The invention relates to a preparation process of a surface composite material, in particular to a process for preparing an internal particle-reinforced aluminum-based surface composite material by a power ultrasonic method. This process utilizes power ultrasound to prepare endogenous particle-reinforced (TiAl 3 phase) aluminum-based surface composite materials. First, according to the volume of the luffing crucible and the thickness of the surface layer to be obtained, a certain amount of K 2 TiF 6 salt and pure aluminum are added. Under the weight ratio, a melt containing TiAl 3 particles is obtained by reaction after melting, and the luffing crucible containing the melt is placed in an ultrasonic treatment device. Under the process conditions of changing the experimental parameters, under the action of power ultrasound, TiAl 3 Particles move toward the surface to obtain particle-reinforced aluminum-based surface composites with different surface layer thicknesses. The invention solves the problems of stable process, simple operation, uniform distribution of the reinforcing phase on the surface of the matrix, good interface bonding and the like.
Description
Technical Field
The invention relates to a preparation process of a surface composite material, in particular to a process for preparing an endogenous particle reinforced aluminum-based surface composite material by a power ultrasonic method.
Background
Ultrasonic waves have many applications in the field of metallurgy and metal materials, such as ultrasonic flaw detection, solidification structure refinement, removal of gas and solid inclusions in molten metal, reduction of macro and micro segregation and the like.

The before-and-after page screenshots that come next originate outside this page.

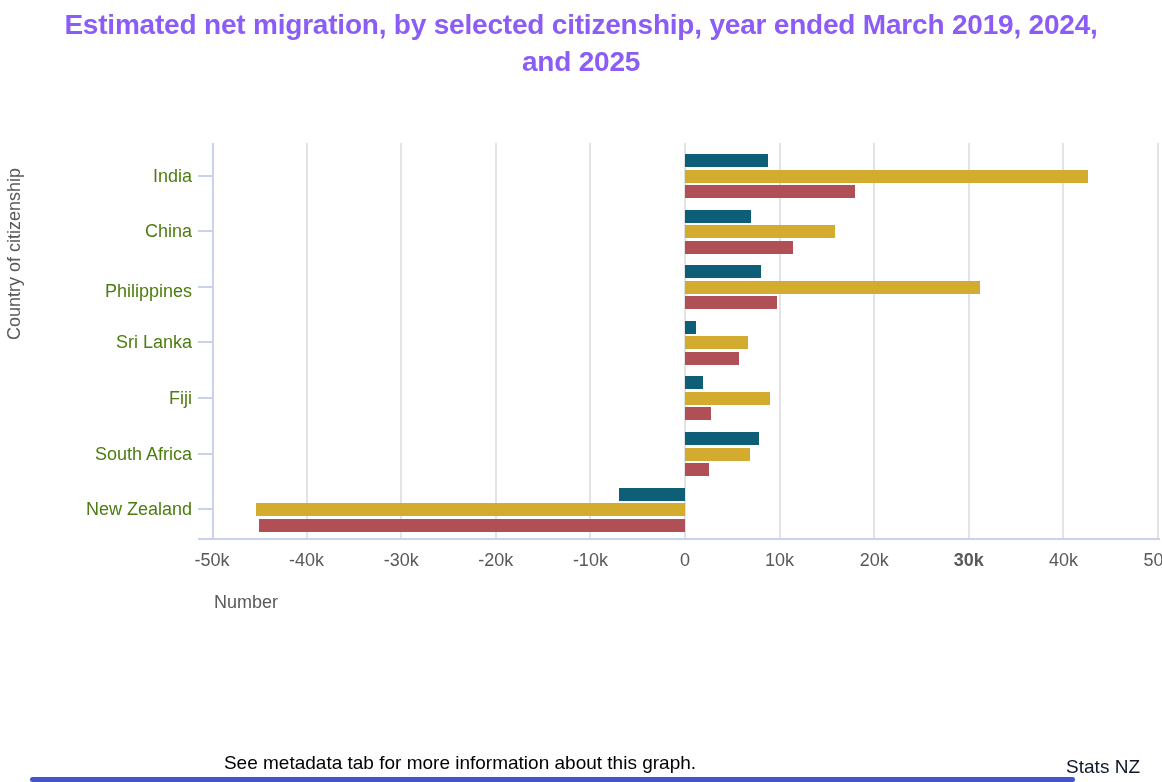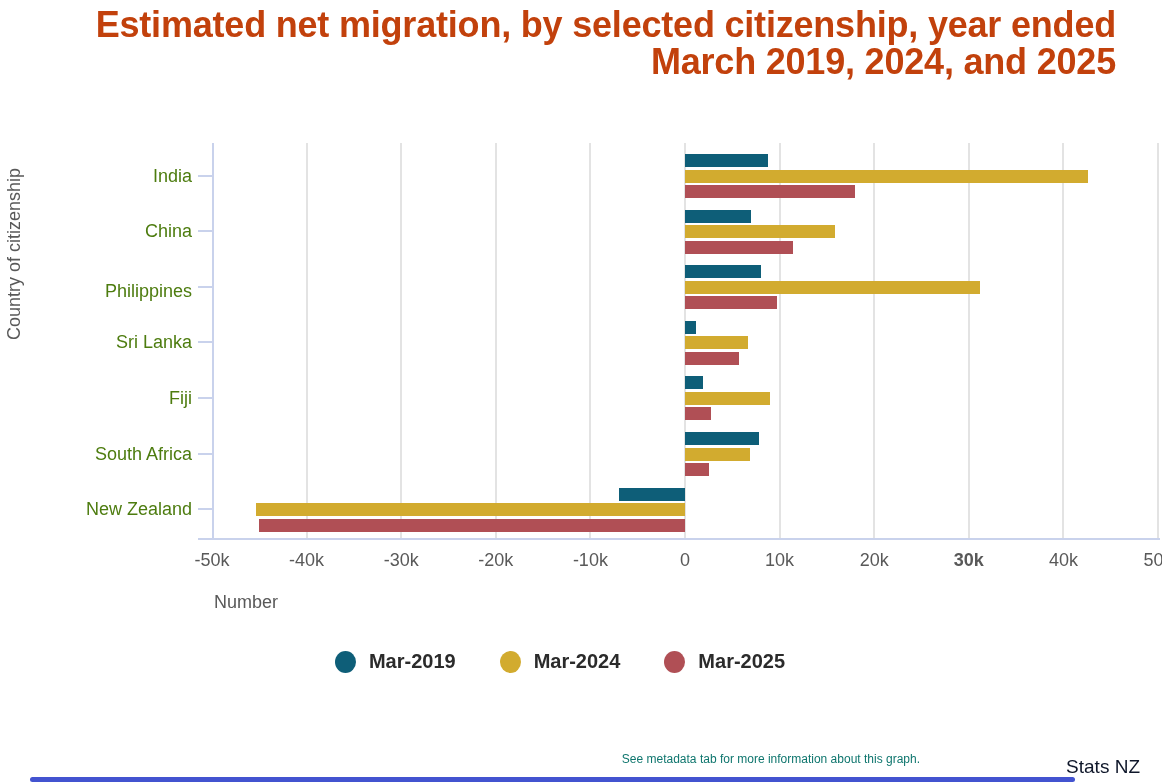"Estimated net migration, by selected" .title { color: #c2410c -> #8b5cf6; font-size: 36px -> 28px; text-align: right -> center }
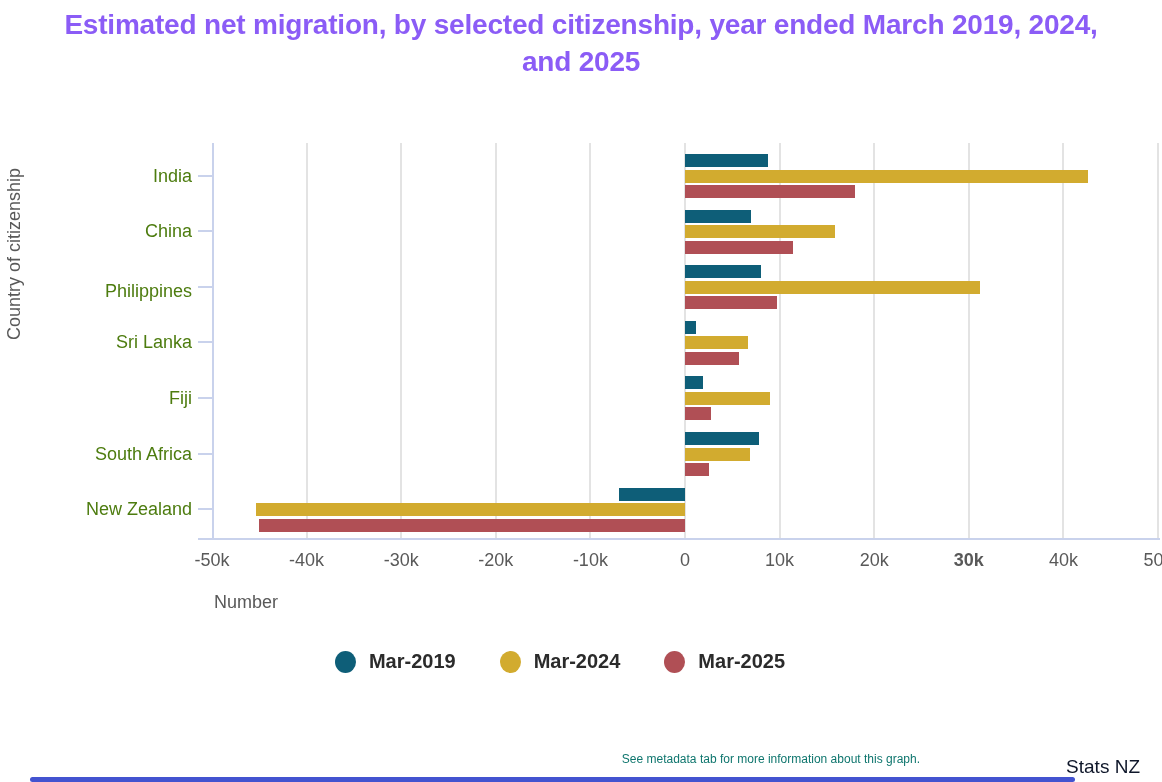"Mar-2019" div.legend { html: <div> <div> <span></span> <span>Mar-2019</span> </div> <div> <span></span> <span>Mar-2024</span> </div> <div> <span></span> <span>Mar-2025</span> </div> </div> -> none }
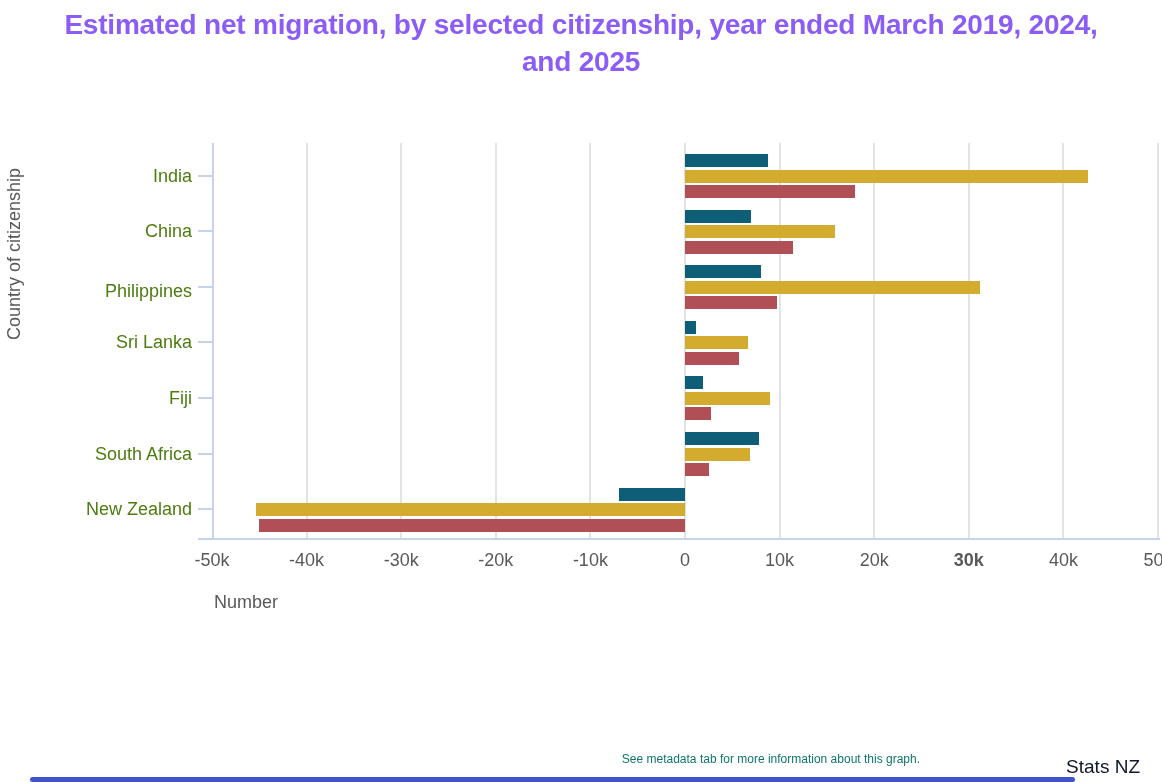"See metadata tab for more" .footer-note { color: #0f766e -> #000000; font-size: 12px -> 19px; text-align: right -> center }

In addition, ultrasonic waves can also be used for manufacturing metal matrix composites. Most of metal liquid does not wet the ceramic reinforcing phase, which is a difficult problem in the preparation process of the metal matrix composite material and often causes the problems of unstable preparation process, uneven tissue distribution, poor interface bonding strength and the like of the composite material. Under the action of ultrasonic wave, the wetting performance between the ceramic reinforcing phase and the molten metal is improved, and the reinforcing phase can be easily dispersed into the molten metal, so that the metal matrix composite with uniformly distributed tissues is prepared.
The metal-based surface composite material is prepared by compounding ceramic particles or fibers with high hardness, high melting point, high elastic modulus, wear resistance and corrosion resistance in a surface layer of a metal material by a certain process to form a reinforcing layer on the surface of the metal material. The preparation method mainly comprises the following steps: powder metallurgy, squeeze casting, cast infiltration, negative pressure casting, centrifugal casting, and the like. The powder metallurgy method has the characteristics of stable process and good performance, and has the disadvantages of high cost and limited shape and size of materials. The extrusion casting method has the outstanding advantages of stable process, high production efficiency, compact structure and excellent performance, and has the disadvantages that the reinforcing phase is easy to damage when the process parameter is not properly controlled, the specification and the shape of the produced member are also limited, and the method is only suitable for metal matrixes with low melting points. The cast-infiltration method adopts the adhesive and the flux, so the outstanding defects are that the surface composite layer is easy to generate air holes and inclusions (slag), and the process stability is poor, thereby limiting the development and the application of the cast-infiltration method to a certain extent. The negative pressure casting method features no use of adhesive and flux, less defects of air holes and slag inclusion, thicker composite layer, need of special equipment and moulding technique, complex process and low productivity. The centrifugal casting method is characterized by simple equipment, but the shape of the casting is limited to a revolving body. In addition, electromagnetic stirring methods, in-situ reaction generation methods, and the like can also be used for preparing the surface composite material.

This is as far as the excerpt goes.